In seismic data analysis a lot of work goes towards getting a good velocity model of the subsurface.

We talk about the seismic velocity. However, this may lead to some serious misconceptions. One step in seismic processing is velocity analysis. We pick the velocity that adjusts our data for the best value. Usually this is a quite colorful process, as you can see on the image:

Semblance analysis
Seismic Velocity Analysis - GPL Seismic Unix

This image shows which velocity will maximize the local energy over the total energy. This velocity is our so-called stacking velocity or also called normal moveout velocity. Initially, these may sound a little weird, but it’s not that hard actually. The normal moveout or NMO is the delay of arriving reflected energy when we increase the source-receiver distance (called offset). As long as the location of the source and the receiver are coincident, the path of the reflected energy is straight to the reflector and back up to the receiver.

What is stacking?
Stacking is the process of building a combined image of redundant data. In the most basic case this is a simple sum of the energy of our seismic traces.
However, due to the set-up of our seismic experiment, the illumination of a certain reflector will be done with varying source and receiver locations and hence varying offset. Unfortunately, this normal moveout is a non-linear stretch of the traces. This stretch can be corrected for by picking the right apparent velocity of the subsurface. Nevertheless, the velocity we picked is not even close to the real velocity as a rock property.

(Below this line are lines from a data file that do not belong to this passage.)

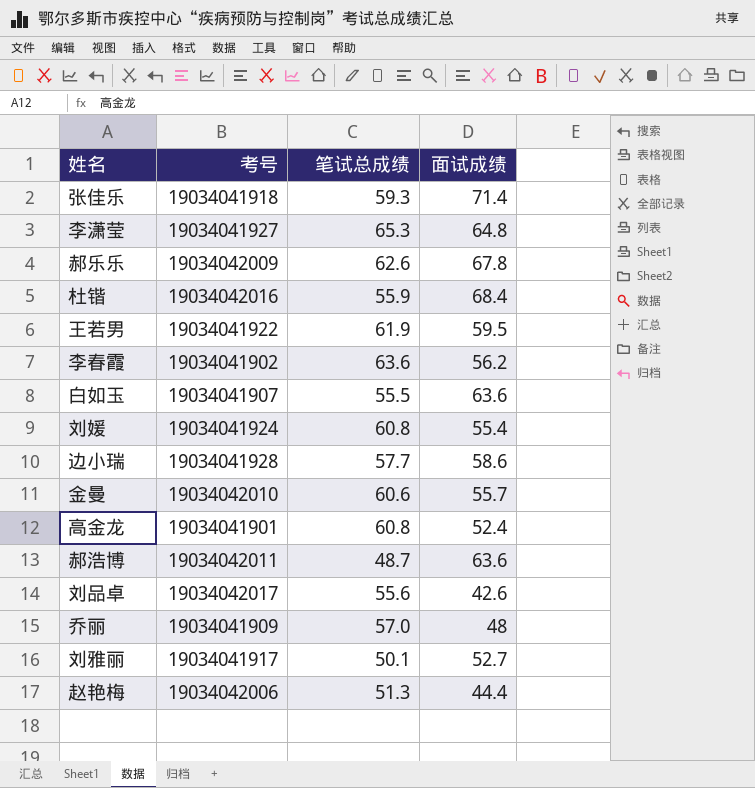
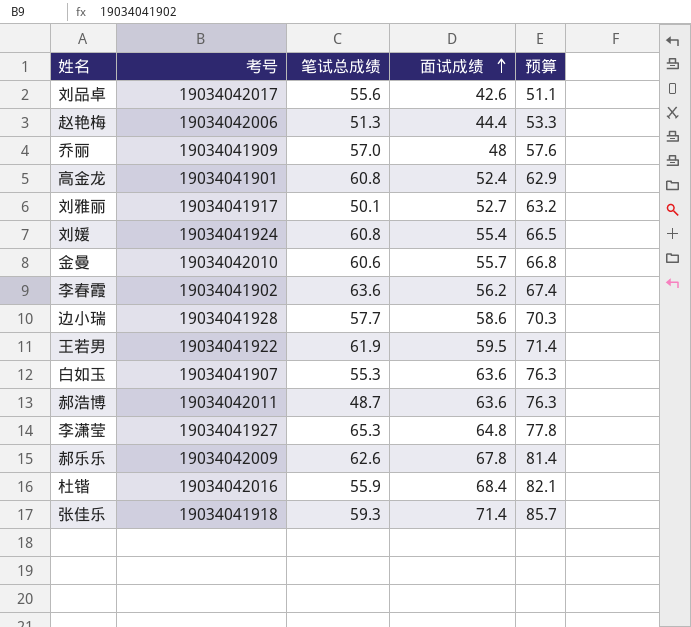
row order: none -> 面试成绩 ascending
column 预算 | formula: none -> [面试成绩] * 1.2
白如玉 | 笔试总成绩: 55.5 -> 55.3

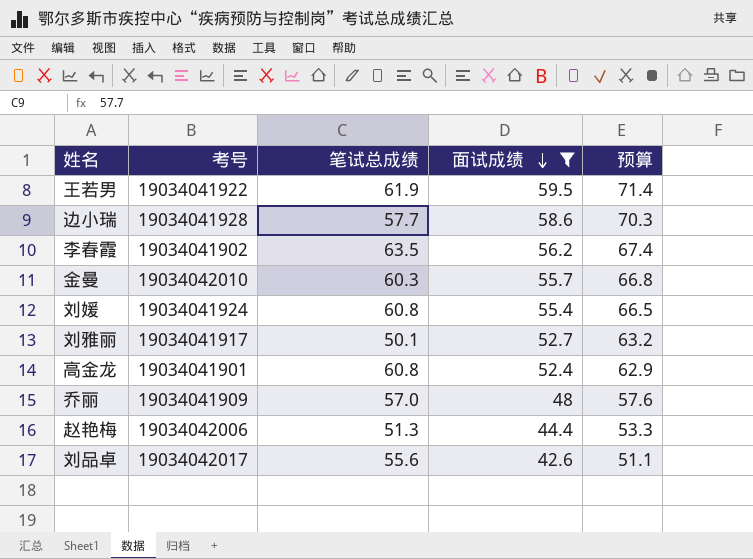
filter: none -> 面试成绩 <= 59.5
row order: 面试成绩 ascending -> 面试成绩 descending
李春霞 | 笔试总成绩: 63.6 -> 63.5
金曼 | 笔试总成绩: 60.6 -> 60.3

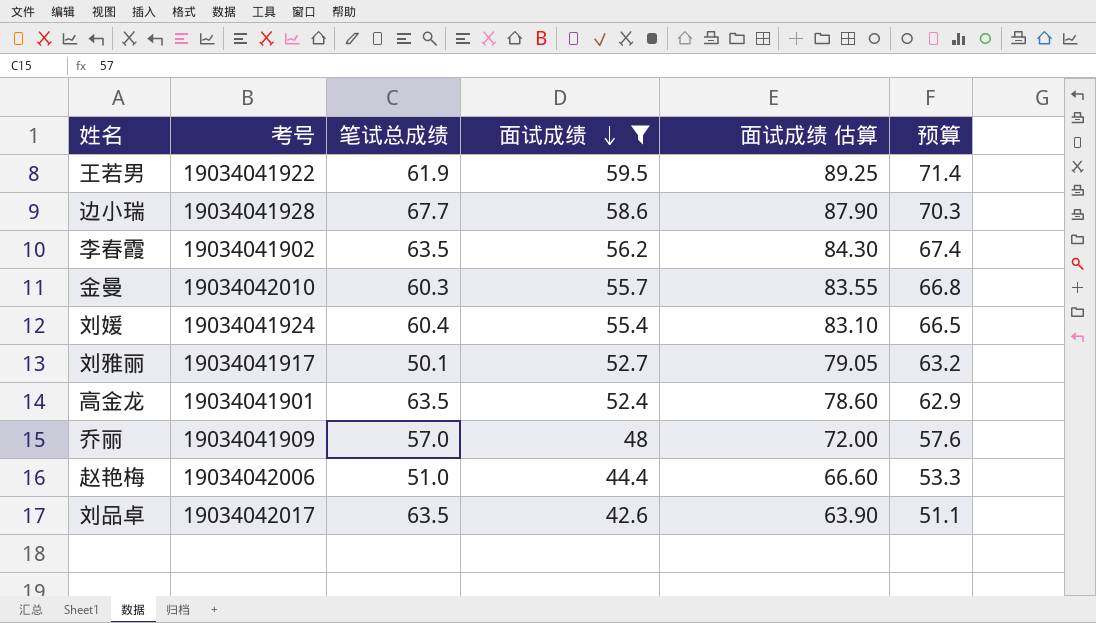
column 面试成绩 估算 | formula: none -> [面试成绩] * 1.5
边小瑞 | 笔试总成绩: 57.7 -> 67.7
刘媛 | 笔试总成绩: 60.8 -> 60.4
高金龙 | 笔试总成绩: 60.8 -> 63.5
赵艳梅 | 笔试总成绩: 51.3 -> 51.0
刘品卓 | 笔试总成绩: 55.6 -> 63.5

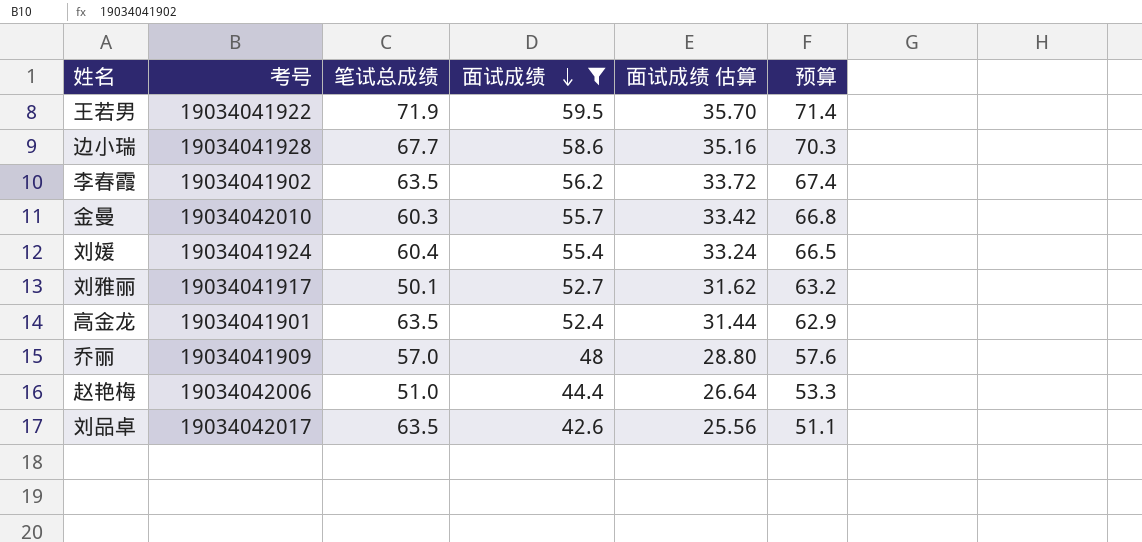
column 面试成绩 估算 | formula: [面试成绩] * 1.5 -> [面试成绩] * 0.6
王若男 | 笔试总成绩: 61.9 -> 71.9

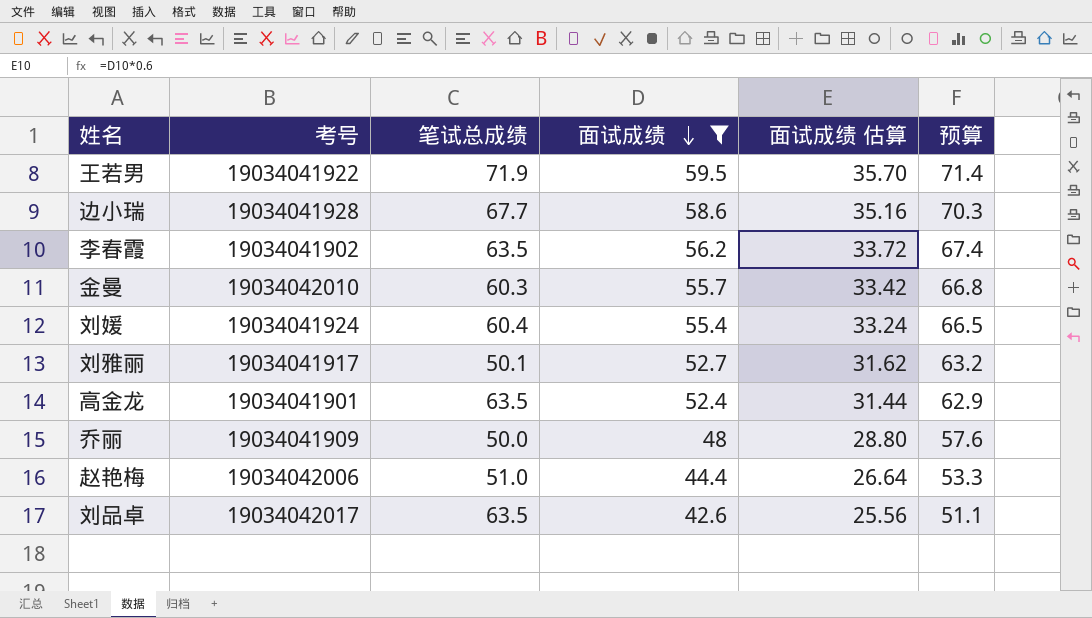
乔丽 | 笔试总成绩: 57.0 -> 50.0

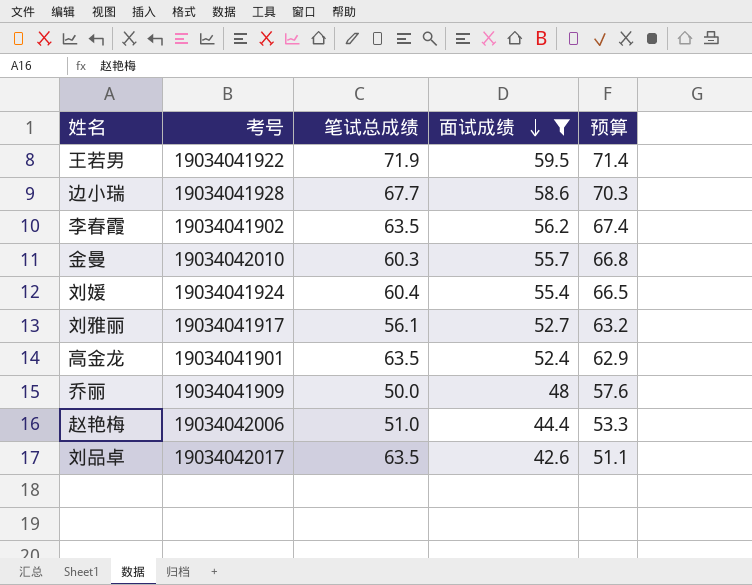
column 面试成绩 估算 | formula: [面试成绩] * 0.6 -> none
刘雅丽 | 笔试总成绩: 50.1 -> 56.1

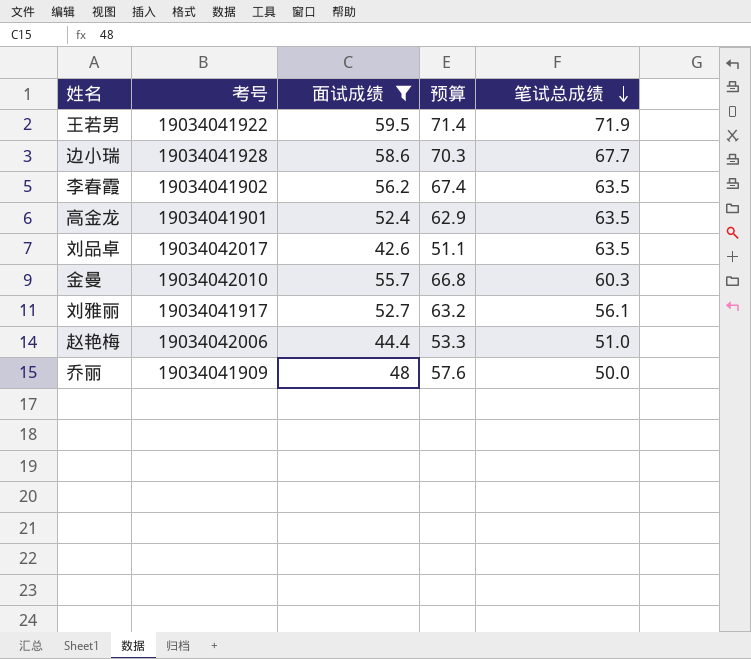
row order: 面试成绩 descending -> 笔试总成绩 descending
column 笔试总成绩 | position: 3 -> 5
row 刘媛: 19034041924 | 60.4 | 55.4 | 66.5 -> none

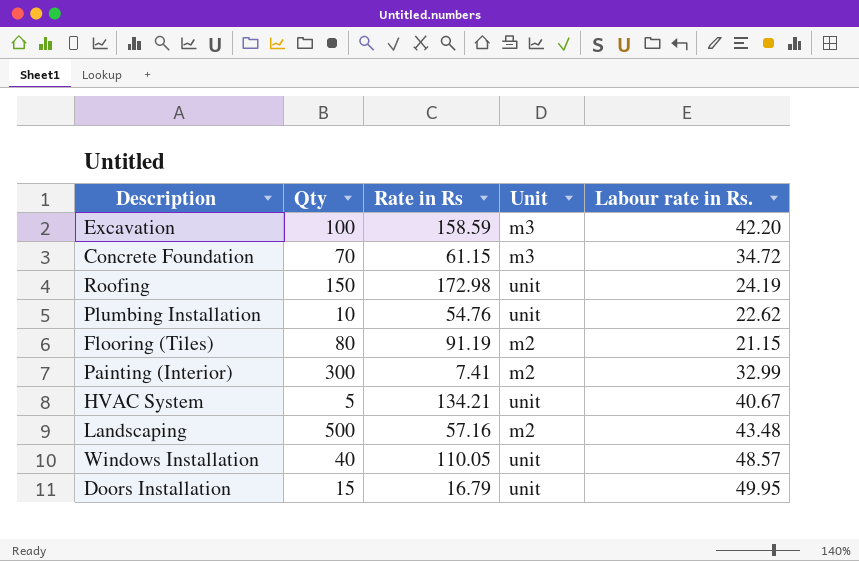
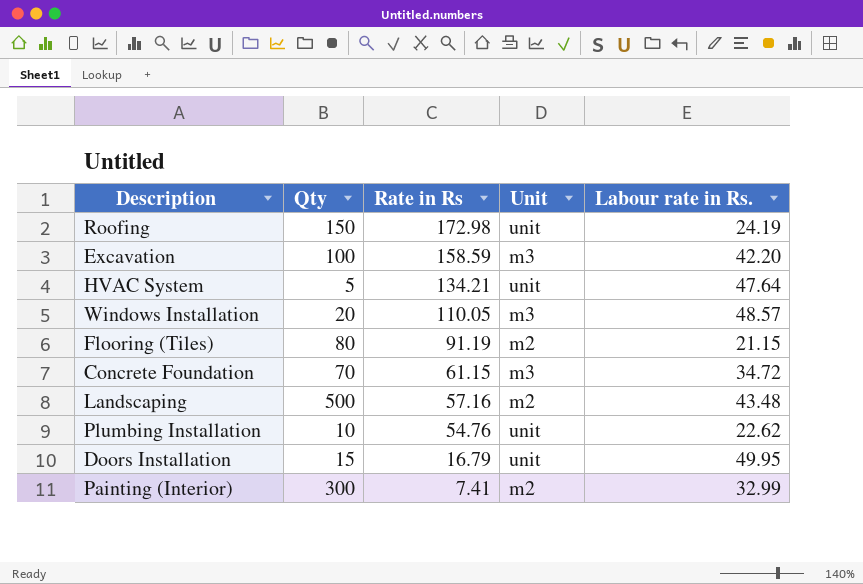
row order: none -> Rate in Rs descending
HVAC System | Labour rate in Rs.: 40.67 -> 47.64
Windows Installation | Qty: 40 -> 20
Windows Installation | Unit: unit -> m3

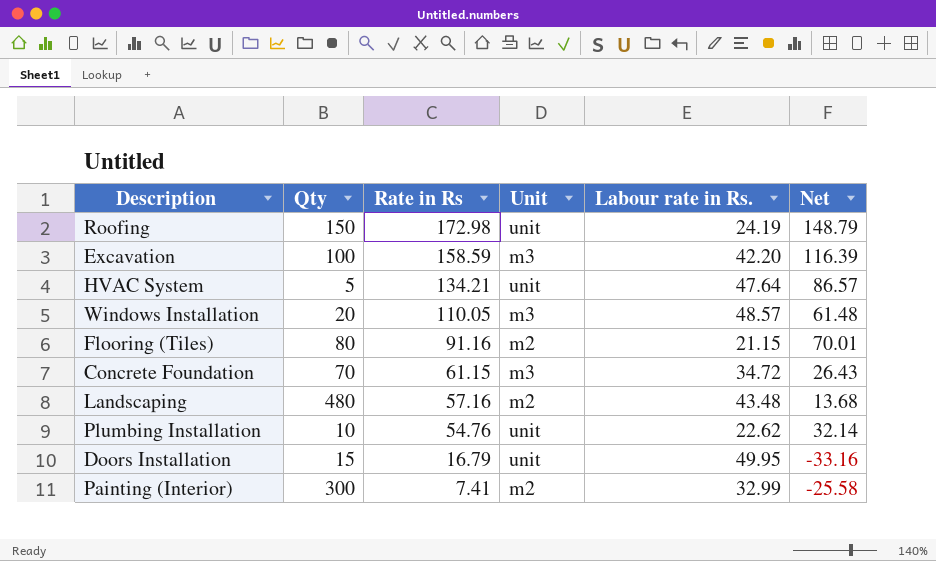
column Net | formula: none -> [Rate in Rs] - [Labour rate in Rs.]
Flooring (Tiles) | Rate in Rs: 91.19 -> 91.16
Landscaping | Qty: 500 -> 480

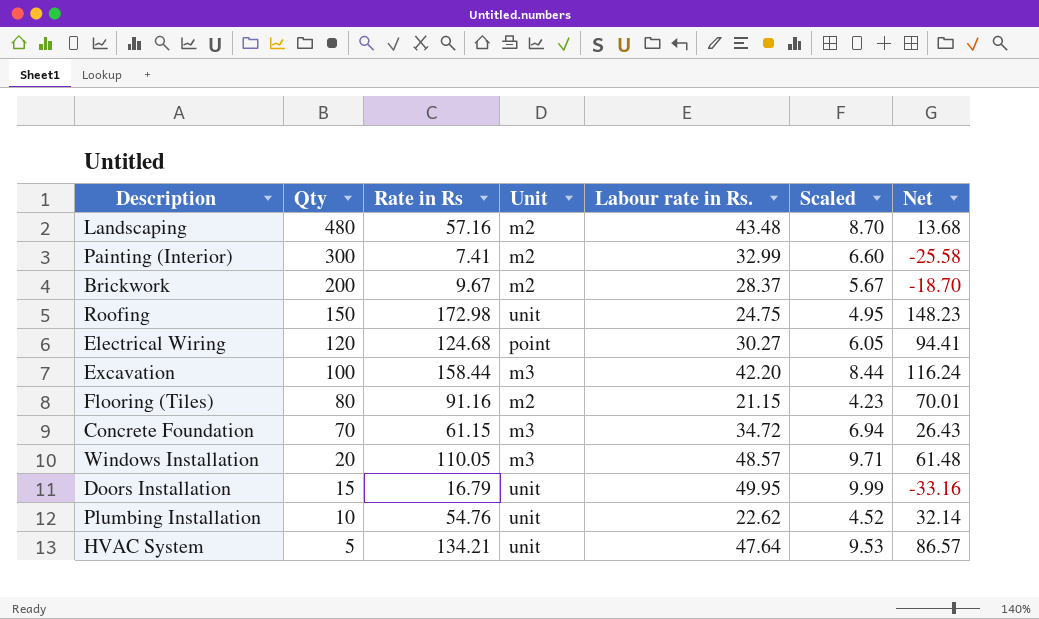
row order: Rate in Rs descending -> Qty descending
column Scaled | formula: none -> [Labour rate in Rs.] * 0.2
row Brickwork: none -> 200 | 9.67 | m2 | 28.37 | 5.67 | -18.70
Roofing | Labour rate in Rs.: 24.19 -> 24.75
Roofing | Net: 148.79 -> 148.23
row Electrical Wiring: none -> 120 | 124.68 | point | 30.27 | 6.05 | 94.41
Excavation | Rate in Rs: 158.59 -> 158.44
Excavation | Net: 116.39 -> 116.24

Stacking velocity and Inversion

The stacking velocity is a tool. It’s simply used to minimize the error, when correcting our seismic traces. However, we can utilize a process called inversion to find the velocity intervals in our seismic data. The easiest process to do this is the Dix inversion. It can get as complicated as a Full Waveform inversion that will take up significant computing power.

Of course the use of a Dix inversion is very limited. It assumes homogenity of the subsurface and availability of RMS velocities, but it’s an inversion that can actually be done with pen and paper.

What velocities are there actally?

We have a wide variety of velocities.

Velocity Usage
Vp vs. Vs Velocities of longitudinally or transversally polarized waves. They’re the two types of body waves we usually look at.
Vnmo The NMO velocity that corrects ideally for the NMO
Vrms The Root Mean Square velocity. An average velocity of the different rocks.
Vstack The stacking velocity minimizes the error of the stack
Vint The interval velocity gives the velocity between two reflectors. Needed for migration; closest to an actual velocity.
Vmean The mean velocity also differs from the other velocities.

All of these velocities have a specific purpose in the seismic world, however these velocities have some very distinct limits as well. These limits often include a phenomenon called anisotropy.